Current State (2024)

Five years after Kwame's directive, CNB's operational automation metrics tell the story:

Metric 2018 (Pre) 2024 (Current) Improvement
Manual interventions per night 22 3 86% reduction
Mean time to recovery 43 min 6 min 86% reduction
Operator errors during recovery 1.3/week 0.05/week 96% reduction
Late batch completions per month 8 0.3 96% reduction
Branch network late opens per year 12 0 100% elimination
Automated recovery success rate 0% 87%
Operator headcount (overnight) 3 1 67% reduction

The overnight shift went from three operators to one. The remaining operator isn't less busy — they handle the exceptions that automation escalates, monitor the automation itself, and work on automation improvement projects. Their role transformed from "person who executes procedures" to "person who designs and tunes the system that executes procedures."

Lessons Learned

Kwame, Lisa, and Rob distill their experience into five lessons:

1. Start with data, not tools. Before buying any automation product, instrument your operations. Know where the time goes. Know where the failures cluster. The data tells you where automation will have the most impact.
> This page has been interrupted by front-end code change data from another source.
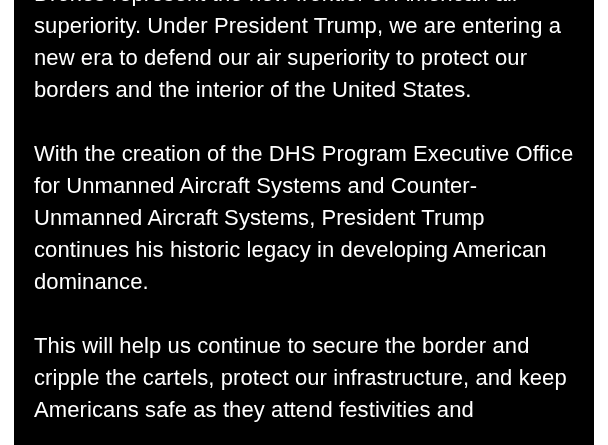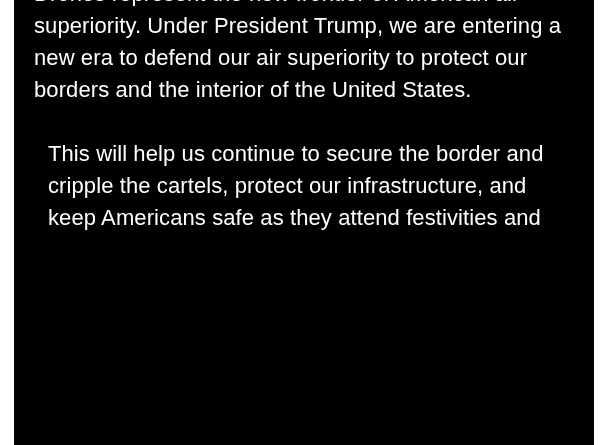--- a/index.html
+++ b/index.html
@@ -69,6 +69,7 @@
   <div class="article-surface">
     <div class="article-body">
       <p class="paragraph">Drones represent the new frontier of American air superiority. Under President Trump, we are entering a new era to defend our air superiority to protect our borders and the interior of the United States.</p>
+      <p class="paragraph">With the creation of the DHS Program Executive Office for Unmanned Aircraft Systems and Counter-Unmanned Aircraft Systems, President Trump continues his historic legacy in developing American dominance.</p>
       <p class="paragraph">This will help us continue to secure the border and cripple the cartels, protect our infrastructure, and keep Americans safe as they attend festivities and</p>
     </div>
   </div>

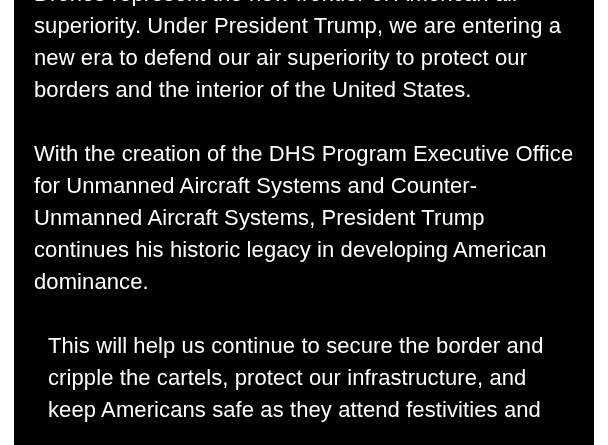--- a/index.html
+++ b/index.html
@@ -46,7 +46,6 @@
   }
   .paragraph:last-child {
     margin-bottom: 0;
-    margin-left: 14px;
   }
   
   .page-margin {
2. Standardize before automating. JCL standardization (Phase 2) was the least exciting work and the most important. Without standard PROCs, every automation rule would have been job-specific. With standard PROCs, automation rules could be generic.

3. Governance isn't optional — it's the foundation. Every automation disaster they narrowly avoided was caught by the governance framework. Testing, review, monitor-only deployment, and activity auditing are not overhead — they're the safety net.

4. Build for the failure you haven't seen yet. The recovery table handles known failures. The escalation path handles everything else. The most important automation design decision is what happens when automation doesn't know what to do — the answer must always be "escalate to a human," never "do nothing" and never "guess."

5. Automation is a program, not a project. It's never done. New applications bring new failure modes. System upgrades change message formats. Staff turnover means knowledge must be captured in automation, not heads. CNB allocates 20% of Rob's time permanently to automation maintenance and improvement.


Discussion Questions

  1. CNB migrated 847 jobs to standardized PROCs over 32 weeks. What risks does this migration introduce, and how would you mitigate them?

  2. The self-healing system's recovery table has 47 entries. How do you decide when a new failure mode warrants a recovery table entry versus being left to human escalation?

  3. CNB reduced overnight operators from three to one. What are the risks of single-operator overnight coverage, even with comprehensive automation? What safeguards would you implement?

  4. The "Friday night deployment" edge case required a custom detection rule. What other deployment-related failure patterns should self-healing automation account for?

  5. Kwame's "humans handle exceptions" philosophy assumes that exceptions are rare. What happens to this model as the system grows more complex and the definition of "exception" narrows? Is there a practical limit to automation?